Write out every line below again exactly as it stands, skipping each image.
+ + + + + + +
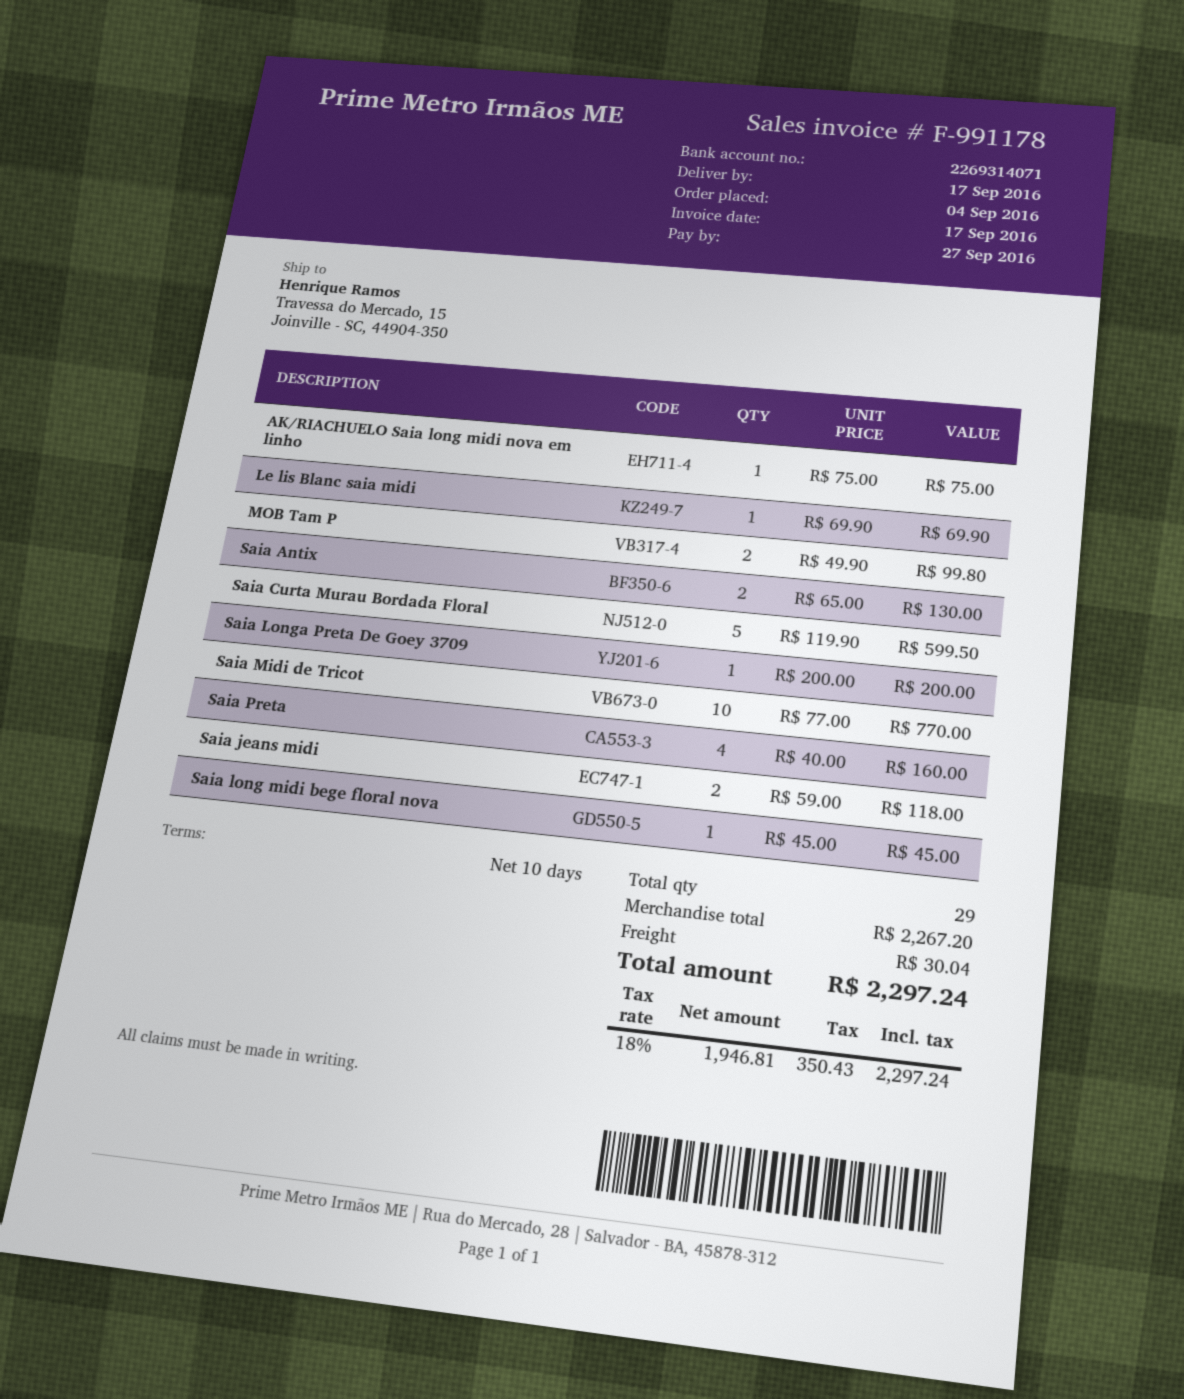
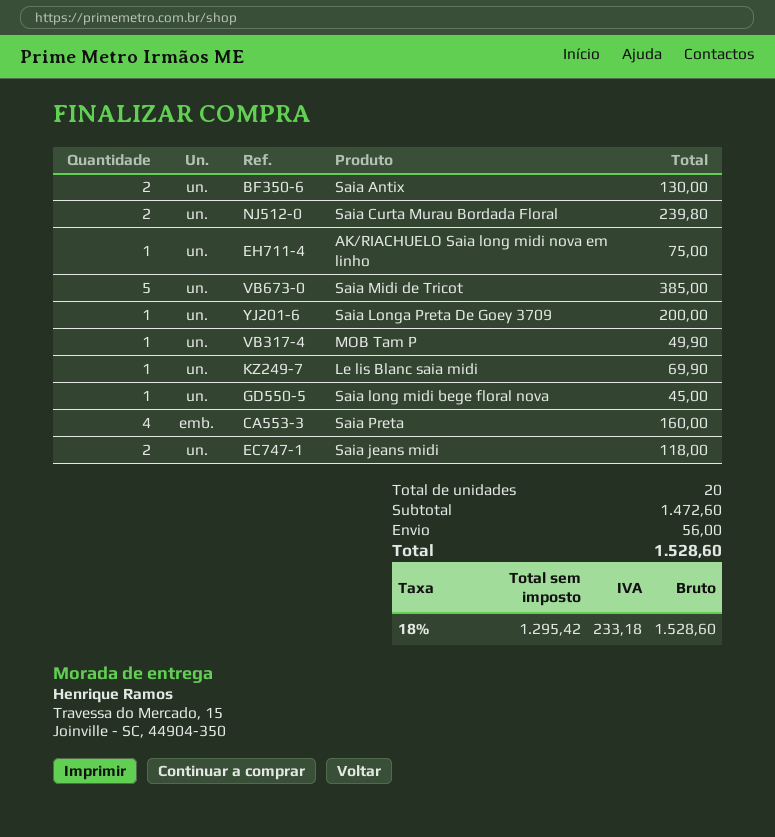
MOB Tam P: 2 for 99.80 -> 1 for 49.90
Saia Curta Murau Bordada Floral: 5 for 599.50 -> 2 for 239.80
Saia Midi de Tricot: 10 for 770.00 -> 5 for 385.00
total quantity: 29 -> 20
subtotal: 2267.20 -> 1472.60
shipping: 30.04 -> 56.00
net: 1946.81 -> 1295.42
tax: 18% = 350.43 -> 18% = 233.18
total: 2297.24 -> 1528.60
+ + + + + + +
**EXERCISE ANSWER**
MOB Tam P: 2 for 99.80 -> 1 for 49.90
Saia Curta Murau Bordada Floral: 5 for 599.50 -> 2 for 239.80
Saia Midi de Tricot: 10 for 770.00 -> 5 for 385.00
total quantity: 29 -> 20
subtotal: 2267.20 -> 1472.60
shipping: 30.04 -> 56.00
net: 1946.81 -> 1295.42
tax: 18% = 350.43 -> 18% = 233.18
total: 2297.24 -> 1528.60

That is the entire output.